I presume that it being charged through a USB port? In which case, the light was being supplied with 5 Volts. The common lithium ion cells should be charged to a maximum of 4.2 V. My suspicion is that the charger circuit failed (short circuit is a very common failure mode), allowing the full 5 V to get to the battery. Even a high quality cell will go pop quite spectacularly if treated that way. 

If the light was made by who I suspect, then it's (should be) of reasonable quality. You ought to email them that photo, and explain what happened. It could be a design fault, or that they got a batch of counterfeit charge supervisor chips (that sort of thing is surprisingly common!).


----------



## User33236 (7 Aug 2017)

McWobble said:


> I presume that it being charged through a USB port? In which case, the light was being supplied with 5 Volts. The common lithium ion cells should be charged to a maximum of 4.2 V. My suspicion is that the charger circuit failed (short circuit is a very common failure mode), allowing the full 5 V to get to the battery. Even a high quality cell will go pop quite spectacularly if treated that way.
> 
> If the light was made by who I suspect, then it's (should be) of reasonable quality. You ought to email them that photo, and explain what happened. It could be a design fault, or that they got a batch of counterfeit charge supervisor chips (that sort of thing is surprisingly common!).


The manufacturer has been emailed the photo and the circumstances explained to them. As yet no answer has been received but it is still early days. 
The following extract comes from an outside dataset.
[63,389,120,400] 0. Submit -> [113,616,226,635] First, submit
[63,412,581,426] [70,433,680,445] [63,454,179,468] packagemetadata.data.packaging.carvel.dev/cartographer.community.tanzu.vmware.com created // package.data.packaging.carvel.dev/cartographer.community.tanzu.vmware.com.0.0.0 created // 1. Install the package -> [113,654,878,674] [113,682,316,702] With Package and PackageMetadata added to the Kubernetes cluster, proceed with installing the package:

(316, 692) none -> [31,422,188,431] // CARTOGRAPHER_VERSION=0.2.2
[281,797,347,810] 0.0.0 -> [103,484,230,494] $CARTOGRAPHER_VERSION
The charger has been checked out (I am an engineer who has over 25 years experience repairing and servicing medical equipment so have ample access to test gear) and is operating correctly. However it has been quarantined at home pending a response from the manufacturer and an alternative charger is currently being used, under supervision, for the remaining lights we have.


----------



## User16625 (8 Aug 2017)

User33236 said:


> The manufacturer has been emailed the photo and the circumstances explained to them. As yet no answer has been received but it is still early days.
> 
> The charger has been checked out (I am an engineer who has over 25 years experience repairing and servicing medical equipment so have ample access to test gear) and is operating correctly. However it has been quarantined at home pending a response from the manufacturer and an alternative charger is currently being used, under supervision, for the remaining lights we have.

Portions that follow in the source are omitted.